(Exercise) Below are records to repeat exactly; do not include any pictures.

______

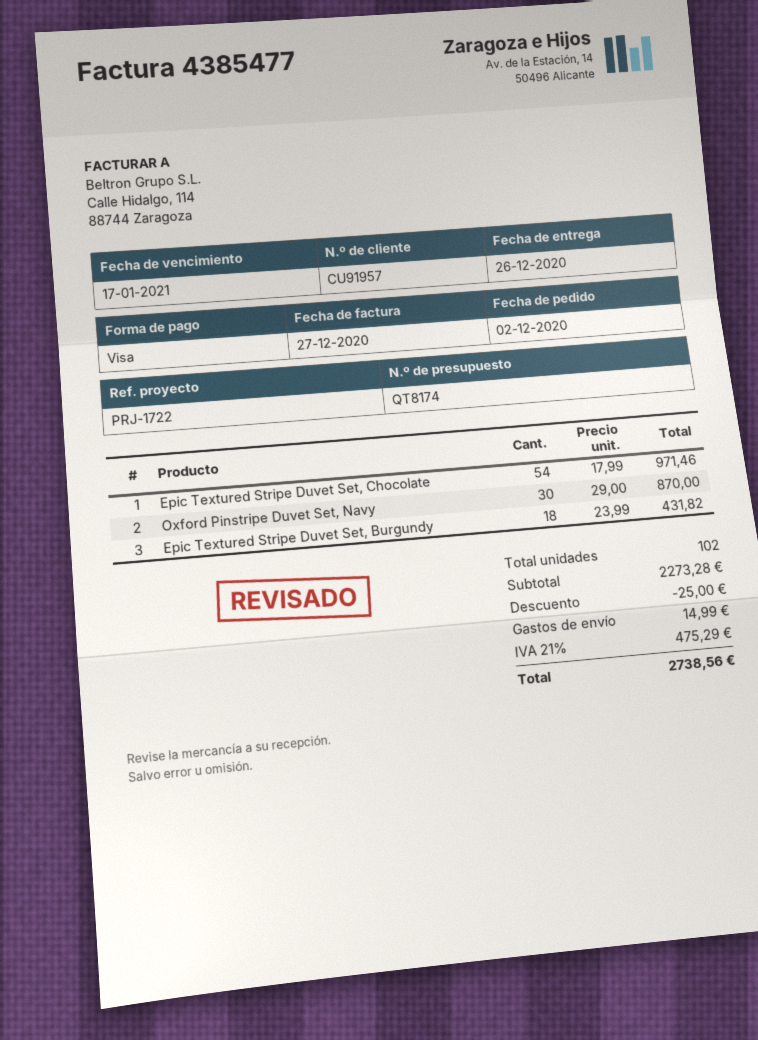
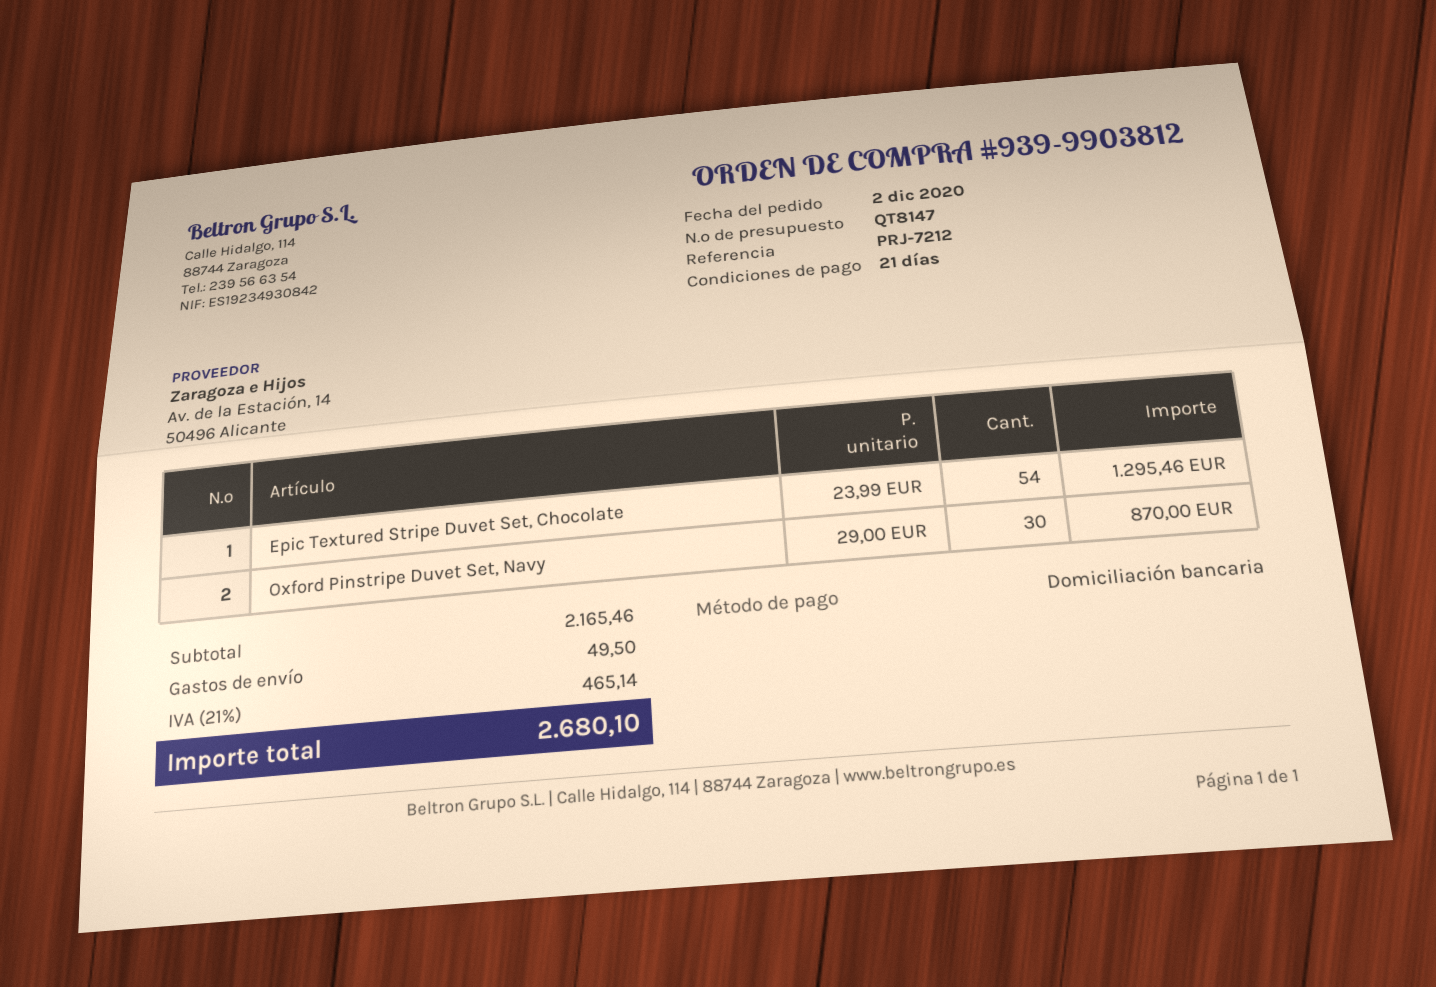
quote number: QT8174 -> QT8147
reference: PRJ-1722 -> PRJ-7212
payment method: Visa -> direct debit
Epic Textured Stripe Duvet Set, Chocolate: 54 x 17.99 = 971.46 -> 54 x 23.99 = 1295.46
Epic Textured Stripe Duvet Set, Burgundy: 18 x 23.99 = 431.82 -> none
subtotal: 2273.28 -> 2165.46
discount: 25.00 -> none
shipping: 14.99 -> 49.50
tax: 21% = 475.29 -> 21% = 465.14
total: 2738.56 -> 2680.10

______

(Exercise output)
quote number: QT8174 -> QT8147
reference: PRJ-1722 -> PRJ-7212
payment method: Visa -> direct debit
Epic Textured Stripe Duvet Set, Chocolate: 54 x 17.99 = 971.46 -> 54 x 23.99 = 1295.46
Epic Textured Stripe Duvet Set, Burgundy: 18 x 23.99 = 431.82 -> none
subtotal: 2273.28 -> 2165.46
discount: 25.00 -> none
shipping: 14.99 -> 49.50
tax: 21% = 475.29 -> 21% = 465.14
total: 2738.56 -> 2680.10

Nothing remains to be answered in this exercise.